If, as a country, we are serious about improving the health of our population, there has to be a focus on technology-driven health literacy and access.
Technology can significantly enhance and promote health literacy, leading to improved behaviour necessary for better health outcomes.
With the growing use of the Internet by Jamaicans, wider cell phone usage and availability of affordable data plans, we have a real opportunity here.
By its simplest definition, health literacy is the extent to which individuals can understand and apply basic health information to their lives to improve outcomes. This depends on several factors, including the availability of information and the way the information is presented and received.
Health literacy should go hand in hand with the increased use of technology across the public and private sectors. I do not believe that we have been able to reach the population through the conventional methods of health education that have been employed over the years.
In any case, providing health information on its own cannot solve the problem of the largely unhealthy Jamaican population, evident in the preponderance of lifestyle diseases. The relevant services and support systems have to also be available to maximise outcomes.
We have to also find ways to engage hard-to-reach rural communities to provide the necessary services that fit the epidemiology of those populations. The focus has to be twofold and technology can take centre stage in the overall approach.
First, information can be provided to persons through digitised systems such as what now exists at the University Hospital of the West Indies.
We have to also consistently ensure that patients are kept up to date with their condition, medication, implications of lifestyle practices and simple and workable solutions to improve their health.
The technology allows doctors to easily provide this information through their digitally networked system which, through the availability of a comprehensive National Patient Record Database, can give correct and historical health information on each person.
This will not only help the practitioner care for patients but will also help the patient to partner effectively with their health care provider. This is essential, especially for persons with non-communicable diseases to be able to adequately manage their illness.
The second area of focus is providing the ability to take action. This means that health care has to be widely accessible.
How do we do that in a country with little resources and a topography that makes many areas difficult to access? At the end of the day, while health care access is important, the economics of providing it is also a factor.
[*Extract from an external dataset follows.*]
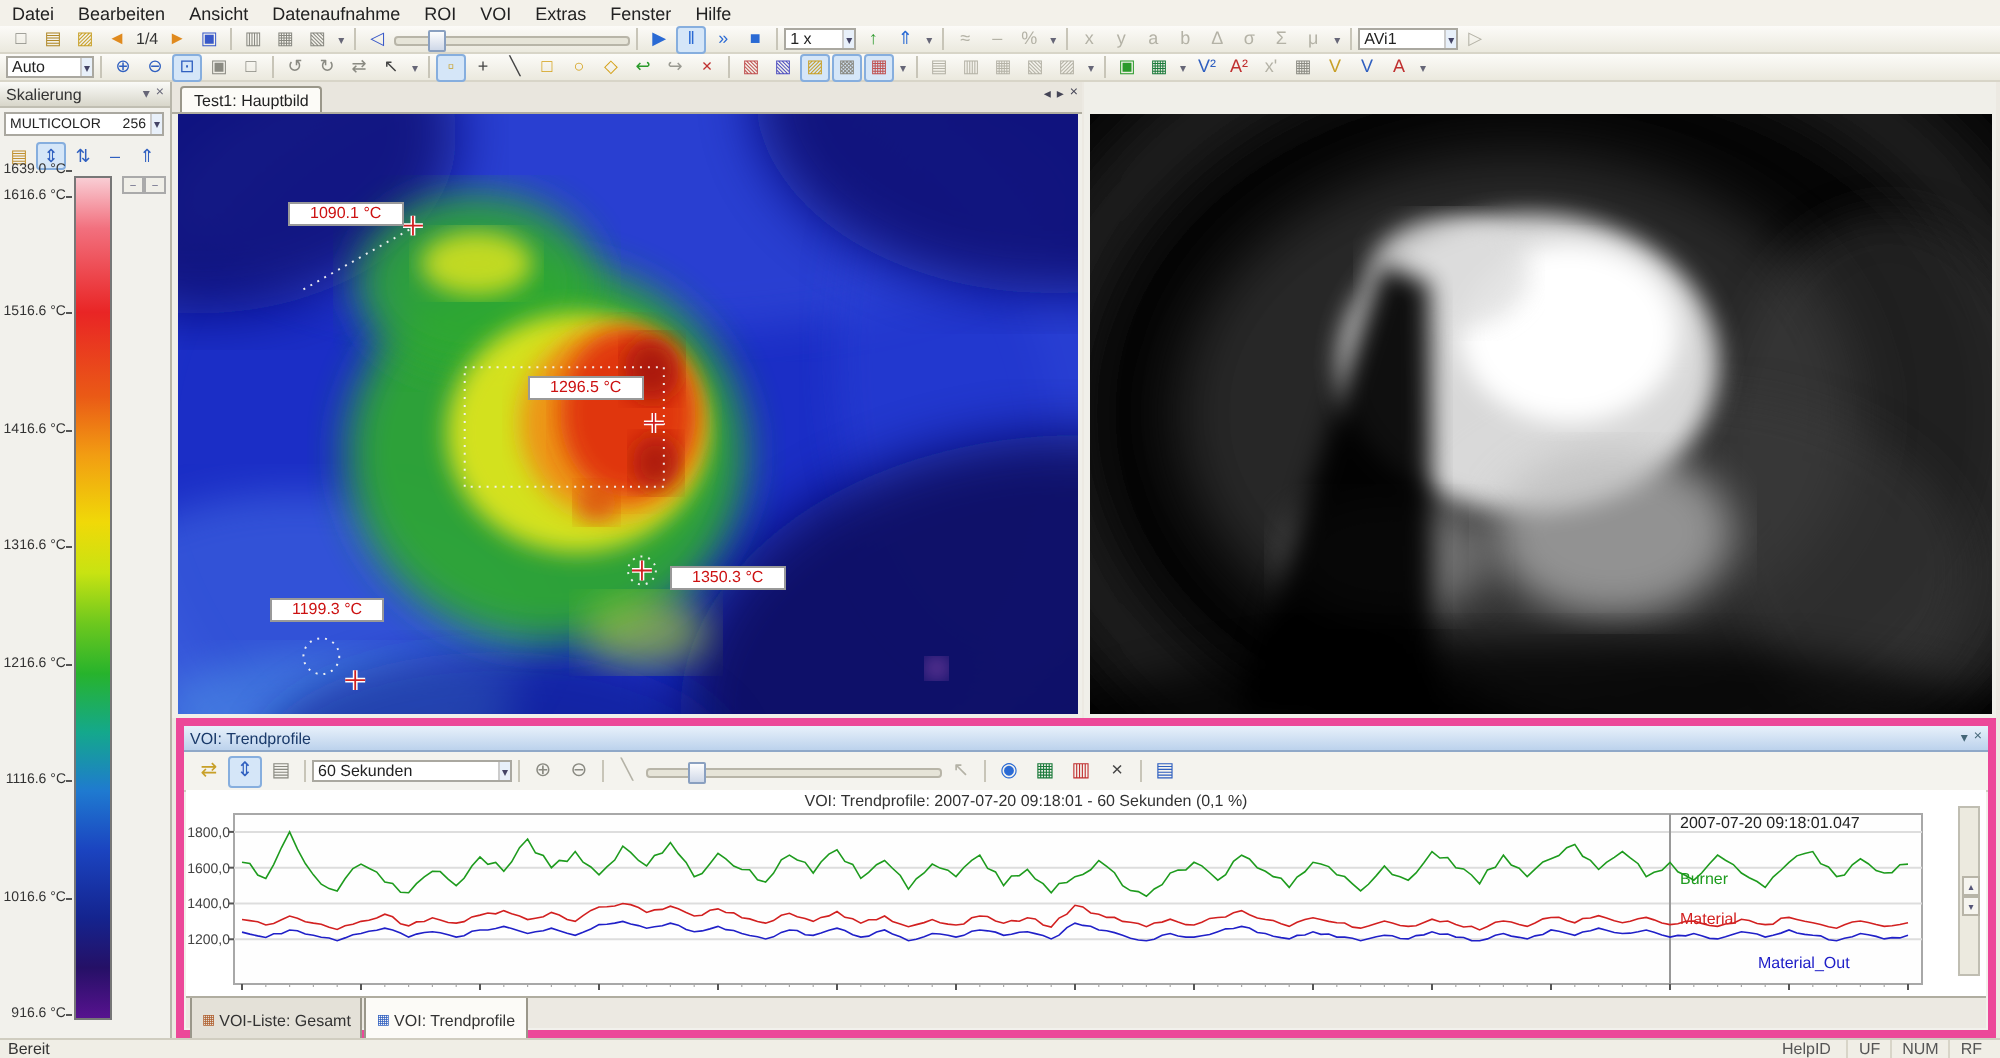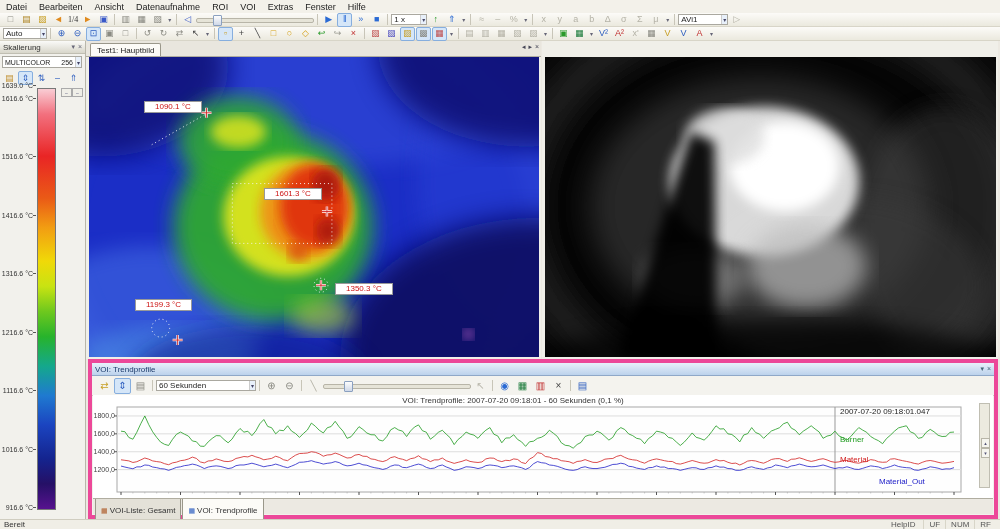"1/4" .tb-label { font-family: Liberation Serif, serif -> none }
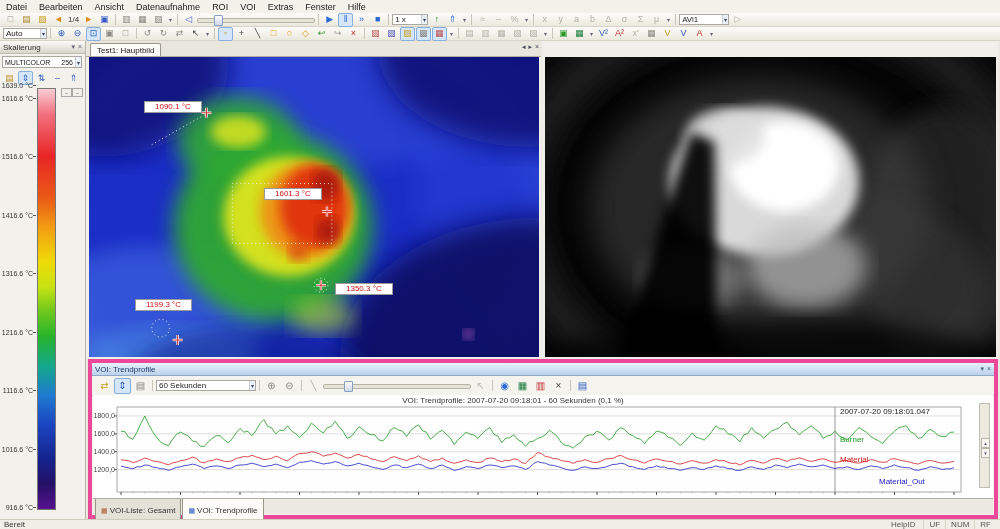"1601.3 °C" div.ann-label { text: 1601.3 -> 1296.5 }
So if it doesn't make economic sense to have a physical structure in a particular community, we can have mobile units stationed in particular communities on a preplanned schedule where a doctor or a group of doctors, who cannot be physically present, can be linked to patients through a telemedicine platform.
In this way, multiple doctors can give their services in a day without having to travel to the various locations. This clearly would increase the ability to provide coverage for a larger number of citizens in less time and at less expense.
Another strategy is for a remote care management kiosk to be set up at community health centres which do not have a doctor present, and telemedicine be used for consultations. This would allow residents and doctors to track and manage health and provide updates and alerts via cell phone or email, as well as meet virtually for consultation.
This approach not only provides information but also allows patients to act on this information. Health literacy can therefore allow persons to truly take their health into their own hands.